Your goal ->
Which of the lines below contain the string "直到达到合同约定条件"? Copy each one.

Provided records ->

═══

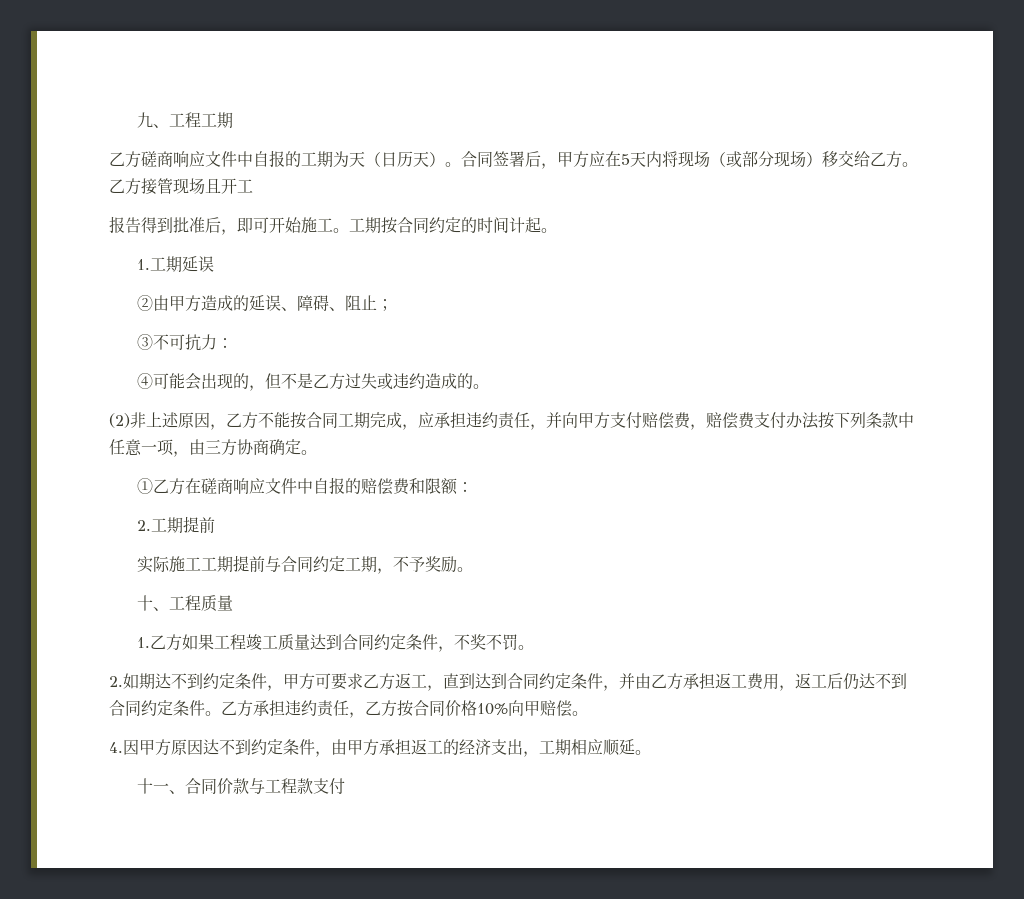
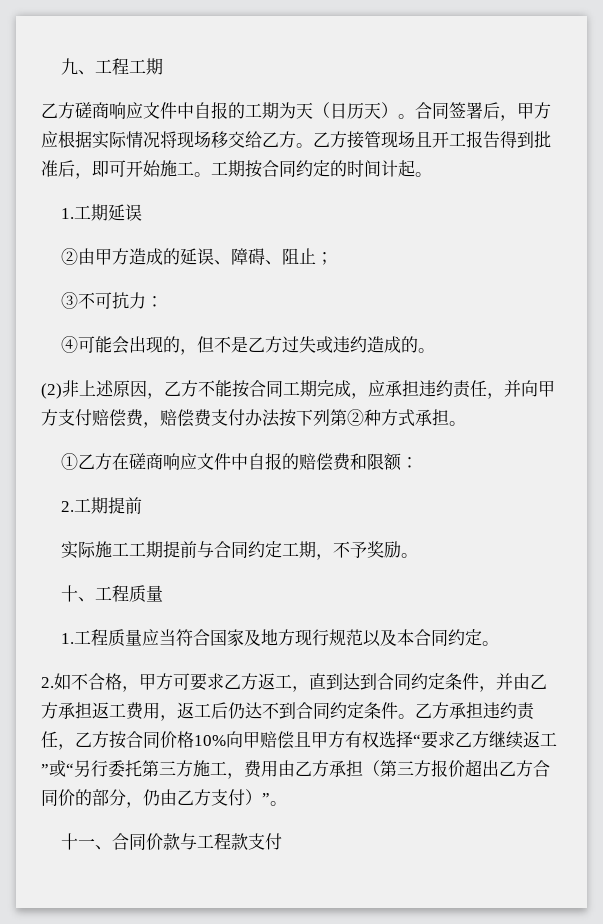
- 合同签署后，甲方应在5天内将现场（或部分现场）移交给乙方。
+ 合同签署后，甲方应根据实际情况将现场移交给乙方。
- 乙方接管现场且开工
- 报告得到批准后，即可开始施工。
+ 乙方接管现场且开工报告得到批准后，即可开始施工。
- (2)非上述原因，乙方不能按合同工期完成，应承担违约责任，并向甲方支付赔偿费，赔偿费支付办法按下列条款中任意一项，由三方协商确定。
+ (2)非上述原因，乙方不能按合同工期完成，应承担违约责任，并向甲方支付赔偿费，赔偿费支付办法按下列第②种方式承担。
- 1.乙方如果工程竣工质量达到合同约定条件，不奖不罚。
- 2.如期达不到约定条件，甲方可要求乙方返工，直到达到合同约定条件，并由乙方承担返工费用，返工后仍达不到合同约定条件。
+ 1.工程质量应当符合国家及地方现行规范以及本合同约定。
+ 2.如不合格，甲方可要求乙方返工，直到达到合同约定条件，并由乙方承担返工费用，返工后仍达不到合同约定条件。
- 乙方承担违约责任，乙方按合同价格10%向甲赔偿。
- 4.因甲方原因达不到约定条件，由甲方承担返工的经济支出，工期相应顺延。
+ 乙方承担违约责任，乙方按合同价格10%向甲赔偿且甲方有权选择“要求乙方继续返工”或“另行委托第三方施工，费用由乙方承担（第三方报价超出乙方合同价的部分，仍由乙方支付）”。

═══

Answer for the task ->
- 2.如期达不到约定条件，甲方可要求乙方返工，直到达到合同约定条件，并由乙方承担返工费用，返工后仍达不到合同约定条件。
+ 2.如不合格，甲方可要求乙方返工，直到达到合同约定条件，并由乙方承担返工费用，返工后仍达不到合同约定条件。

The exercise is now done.